Using a compaction ratio (or volume reduction) of approximately 20 to 1 as an example, certain basics can be derived. Applying this compaction ratio and using the larger indoor compactors (as an example) this would mean that (theoretically) the equivalent of approximately 30,000 gallons of compacted trash could be placed into the same space that 1,616 gallons of loose trash would normally occupy. (i.e. 8 yd dumpster normally holds 1,616 gallons (202 gallons per cubic yards x 8) multiplied by 20 (20 to 1 compaction ratio) which actually equals 32,000 gallons or roughly 600+ of the 50-gallon bags of compacted waste. (This would be assuming that the full space of the dumpster is utilized perfectly of course). In this example, each cubic yard of dumpster space, would hold the equivalent of roughly 75 of the 50 gallon bags of compacted waste (versus roughly 4 of the 50 gallon bags of loose trash per cubic yard).
As mentioned previously, since densities and air content of various types of waste streams vary, the compaction benefits and volume reduction capabilities will also vary. The more ‘air volume’ or air space in the trash profile, the greater the compaction benefits.
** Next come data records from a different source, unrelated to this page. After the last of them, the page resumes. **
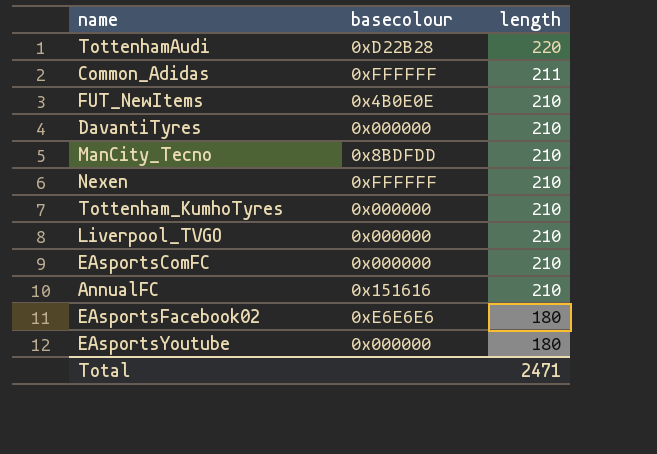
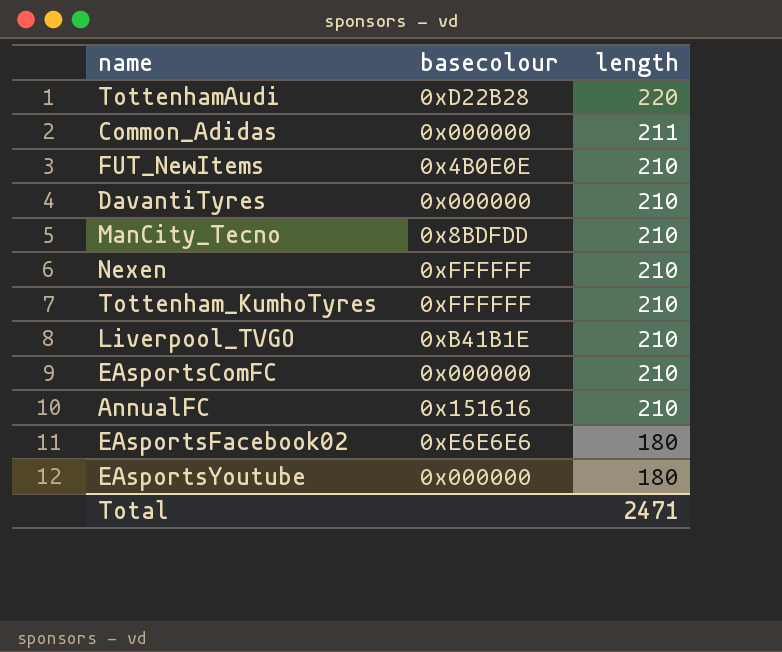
Common_Adidas | basecolour: 0xFFFFFF -> 0x000000
Tottenham_KumhoTyres | basecolour: 0x000000 -> 0xFFFFFF
Liverpool_TVGO | basecolour: 0x000000 -> 0xB41B1E

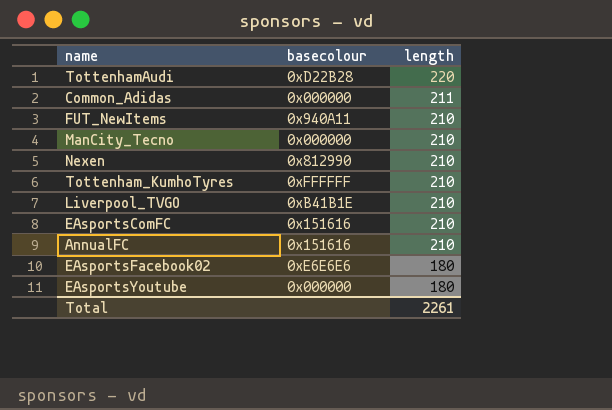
row DavantiTyres: 0x000000 | 210 -> none
FUT_NewItems | basecolour: 0x4B0E0E -> 0x940A11
ManCity_Tecno | basecolour: 0x8BDFDD -> 0x000000
Nexen | basecolour: 0xFFFFFF -> 0x812990
EAsportsComFC | basecolour: 0x000000 -> 0x151616
Total | length: 2471 -> 2261

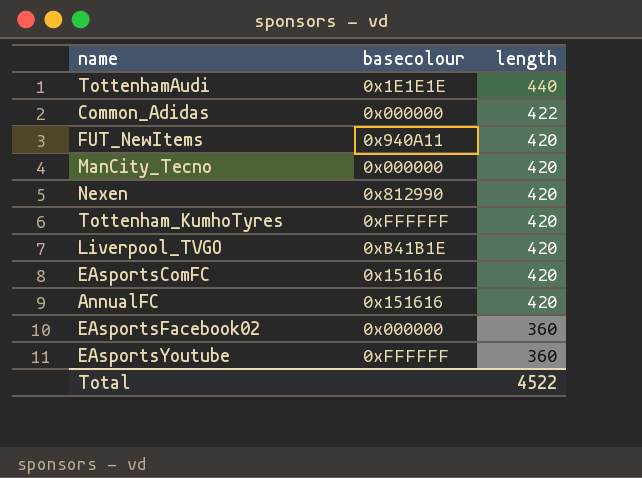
TottenhamAudi | basecolour: 0xD22B28 -> 0x1E1E1E
TottenhamAudi | length: 220 -> 440
Common_Adidas | length: 211 -> 422
FUT_NewItems | length: 210 -> 420
ManCity_Tecno | length: 210 -> 420
Nexen | length: 210 -> 420
Tottenham_KumhoTyres | length: 210 -> 420
Liverpool_TVGO | length: 210 -> 420
EAsportsComFC | length: 210 -> 420
AnnualFC | length: 210 -> 420
EAsportsFacebook02 | basecolour: 0xE6E6E6 -> 0x000000
EAsportsFacebook02 | length: 180 -> 360
EAsportsYoutube | basecolour: 0x000000 -> 0xFFFFFF
EAsportsYoutube | length: 180 -> 360
Total | length: 2261 -> 4522

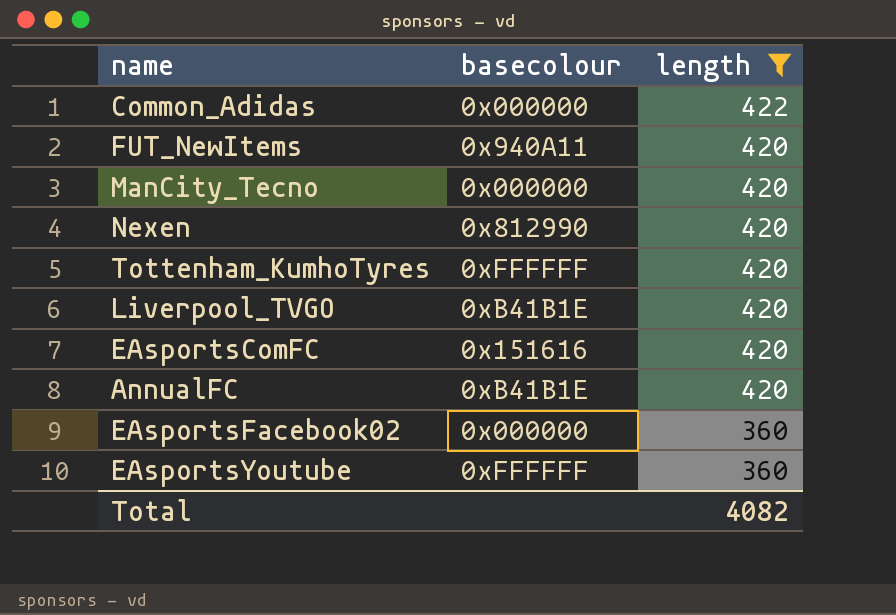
filter: none -> length != 440
AnnualFC | basecolour: 0x151616 -> 0xB41B1E
Total | length: 4522 -> 4082

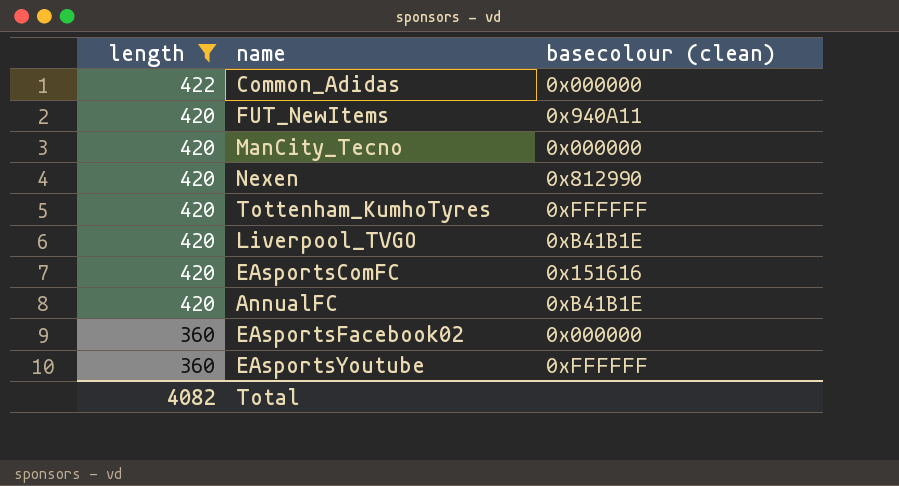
column length | position: 3 -> 1
column name: basecolour -> basecolour (clean)

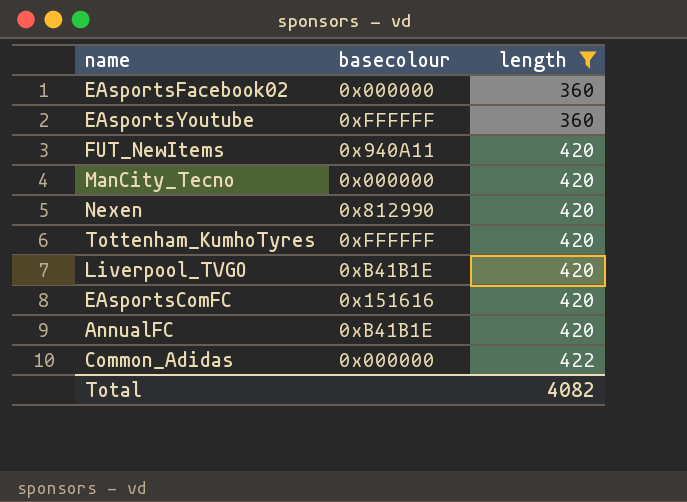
row order: length descending -> length ascending
column name: basecolour (clean) -> basecolour
column length | position: 1 -> 3

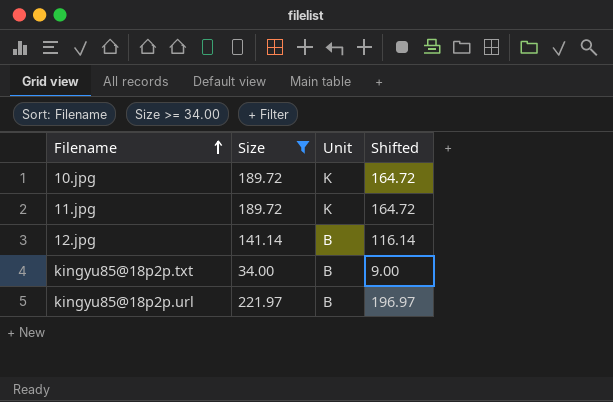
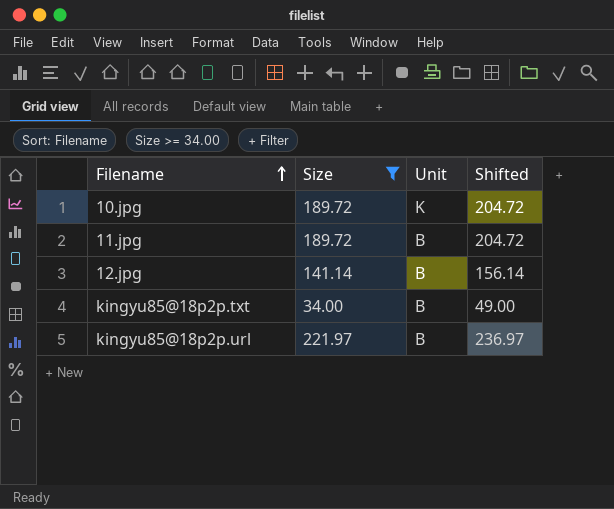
column Shifted | formula: [Size] - 25 -> [Size] + 15
11.jpg | Unit: K -> B

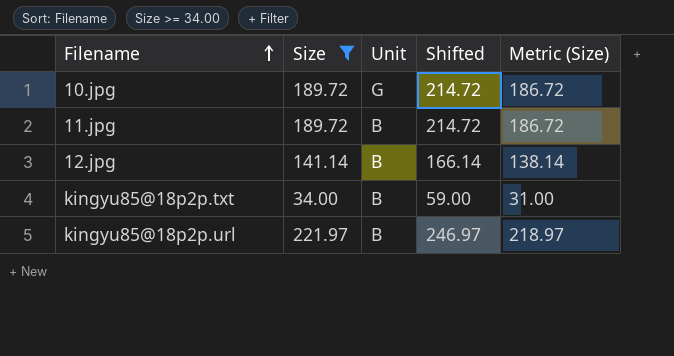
column Shifted | formula: [Size] + 15 -> [Size] + 25
column Metric (Size) | formula: none -> [Size] - 3
10.jpg | Unit: K -> G

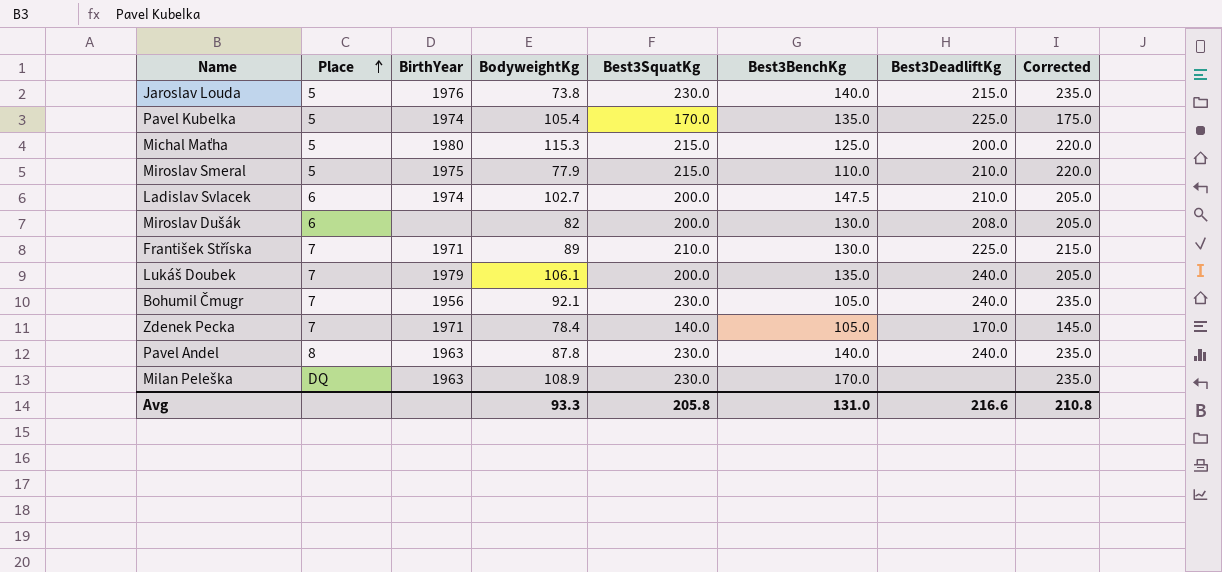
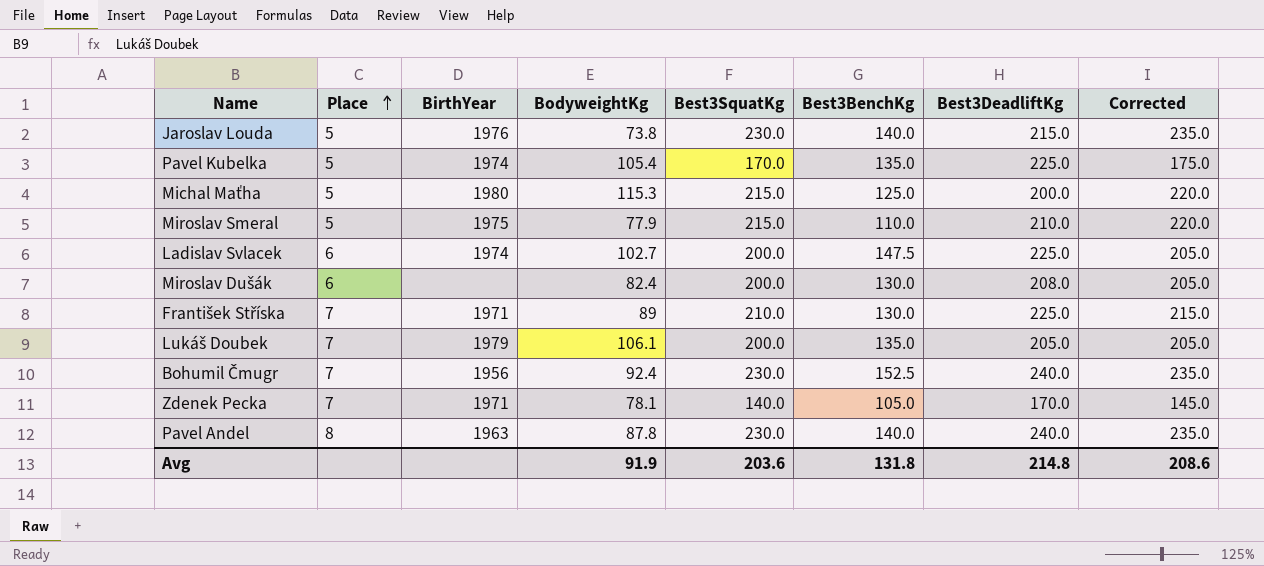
row Milan Peleška: DQ | 1963 | 108.9 | 230.0 | 170.0 | none | 235.0 -> none
Ladislav Svlacek | Best3DeadliftKg: 210.0 -> 225.0
Miroslav Dušák | BodyweightKg: 82 -> 82.4
Lukáš Doubek | Best3DeadliftKg: 240.0 -> 205.0
Bohumil Čmugr | BodyweightKg: 92.1 -> 92.4
Bohumil Čmugr | Best3BenchKg: 105.0 -> 152.5
Zdenek Pecka | BodyweightKg: 78.4 -> 78.1
Avg | BodyweightKg: 93.3 -> 91.9
Avg | Best3SquatKg: 205.8 -> 203.6
Avg | Best3BenchKg: 131.0 -> 131.8
Avg | Best3DeadliftKg: 216.6 -> 214.8
Avg | Corrected: 210.8 -> 208.6

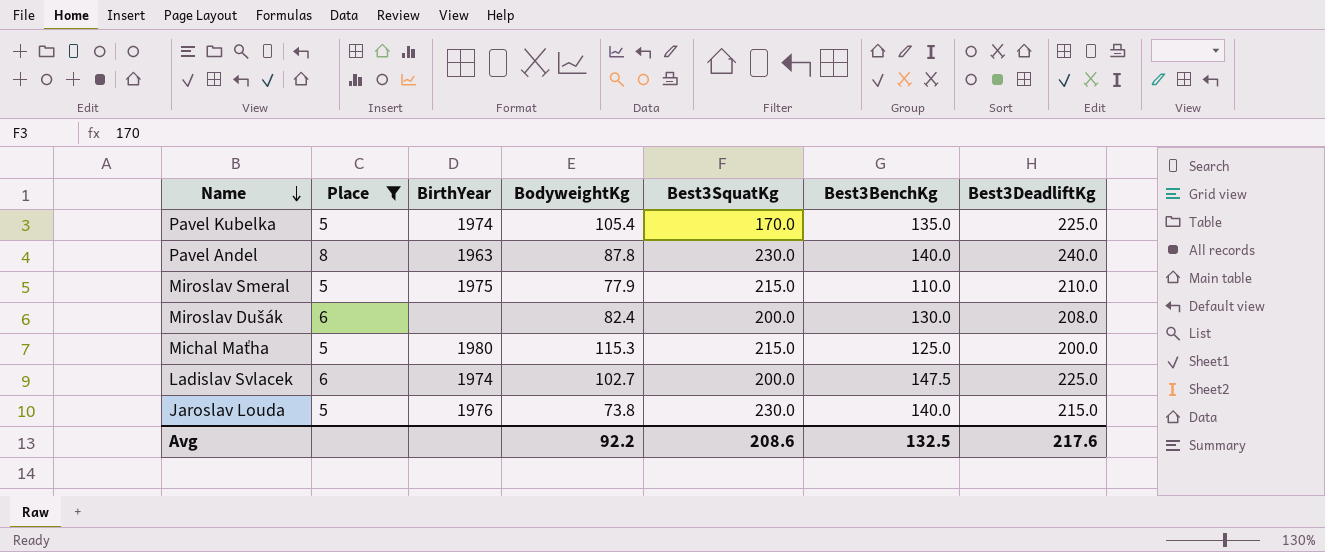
filter: none -> Place != 7
row order: Place ascending -> Name descending
column Corrected | formula: [Best3SquatKg] + 5 -> none
Avg | BodyweightKg: 91.9 -> 92.2
Avg | Best3SquatKg: 203.6 -> 208.6
Avg | Best3BenchKg: 131.8 -> 132.5
Avg | Best3DeadliftKg: 214.8 -> 217.6

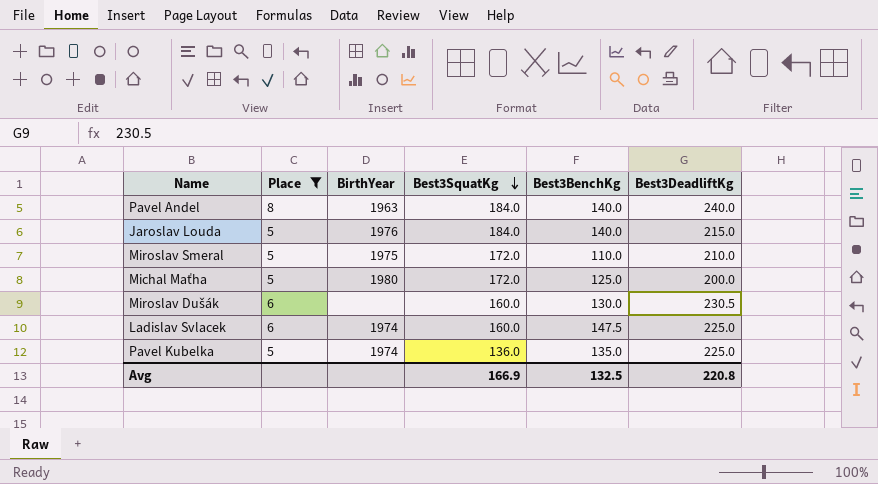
row order: Name descending -> Best3SquatKg descending
column BodyweightKg | position: 4 -> none
Pavel Andel | Best3SquatKg: 230.0 -> 184.0
Jaroslav Louda | Best3SquatKg: 230.0 -> 184.0
Miroslav Smeral | Best3SquatKg: 215.0 -> 172.0
Michal Maťha | Best3SquatKg: 215.0 -> 172.0
Miroslav Dušák | Best3SquatKg: 200.0 -> 160.0
Miroslav Dušák | Best3DeadliftKg: 208.0 -> 230.5
Ladislav Svlacek | Best3SquatKg: 200.0 -> 160.0
Pavel Kubelka | Best3SquatKg: 170.0 -> 136.0
Avg | Best3SquatKg: 208.6 -> 166.9
Avg | Best3DeadliftKg: 217.6 -> 220.8

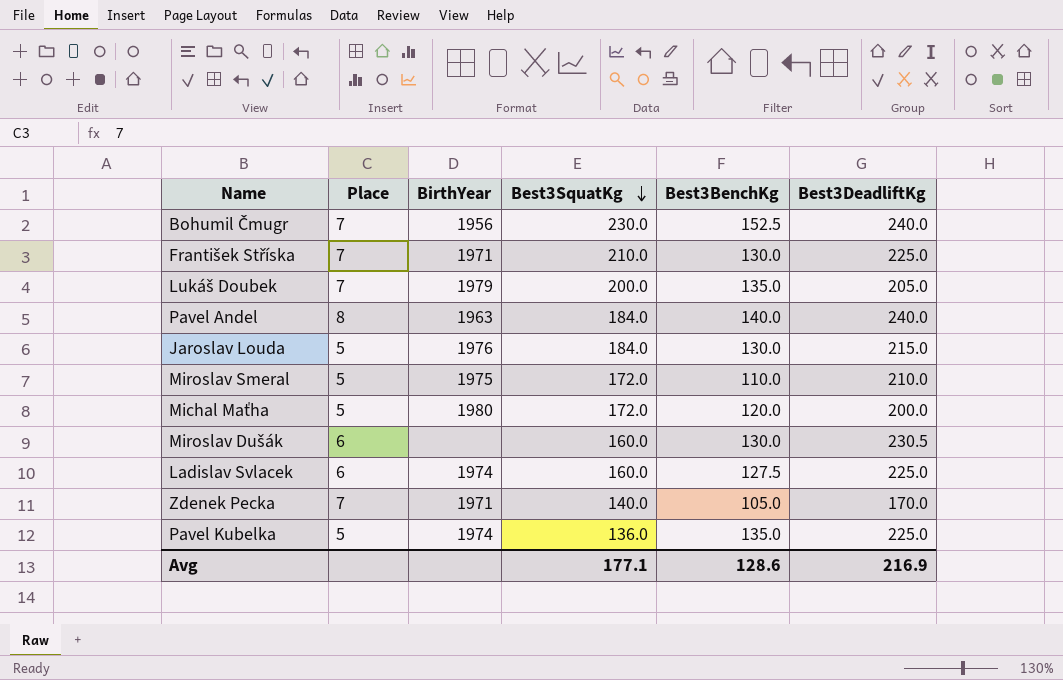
filter: Place != 7 -> none
Jaroslav Louda | Best3BenchKg: 140.0 -> 130.0
Michal Maťha | Best3BenchKg: 125.0 -> 120.0
Ladislav Svlacek | Best3BenchKg: 147.5 -> 127.5
Avg | Best3SquatKg: 166.9 -> 177.1
Avg | Best3BenchKg: 132.5 -> 128.6
Avg | Best3DeadliftKg: 220.8 -> 216.9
Waste that contains a lot of air, such as cups and cartons achieves a much higher reduction ratio from compaction. With a consistent waste stream it is easy to extrapolate more reliable data and expectations. To be conservative (in figuring expectations of compaction benefits) it may be appropriate to assume a lesser compaction ratio. For example, figure the compaction ratio at 15 to 1 and adjust the numbers accordingly.
Since the larger Indoor Trash Compactors have inside containers that are equal to approximately 55 gallons, when the waste is compacted, these inside containers could conceivably hold the equivalent capacity of roughly 1,100 gallons of compacted waste. (i.e. approximately 20 of the 50 gallon bags of trash versus just 1 of the 50 gallon bags of loose, non-compacted trash). Since one cubic yard of dumpster space equals 202 gallons, roughly 3.5 of these compacted cubes of waste will fit into one cubic yard (i.e. 202 gallons divided by 55 gallon capacity of the inside cube = 3.67 compacted cubes per cubic yard). This is assuming these trash cubes are packed perfectly within the dumpster space area, which is not practical of course. But, if each of the compacted cubes was packed perfectly in a dumpster, then an 8 yard dumpster would, on average, hold roughly 30 cubes of compacted waste from these compactors (i.e. 3.67 X 8 YD). And each cube would hold roughly 1,000 gallons of trash (at a 20: reduction ratio ‘trash profile’).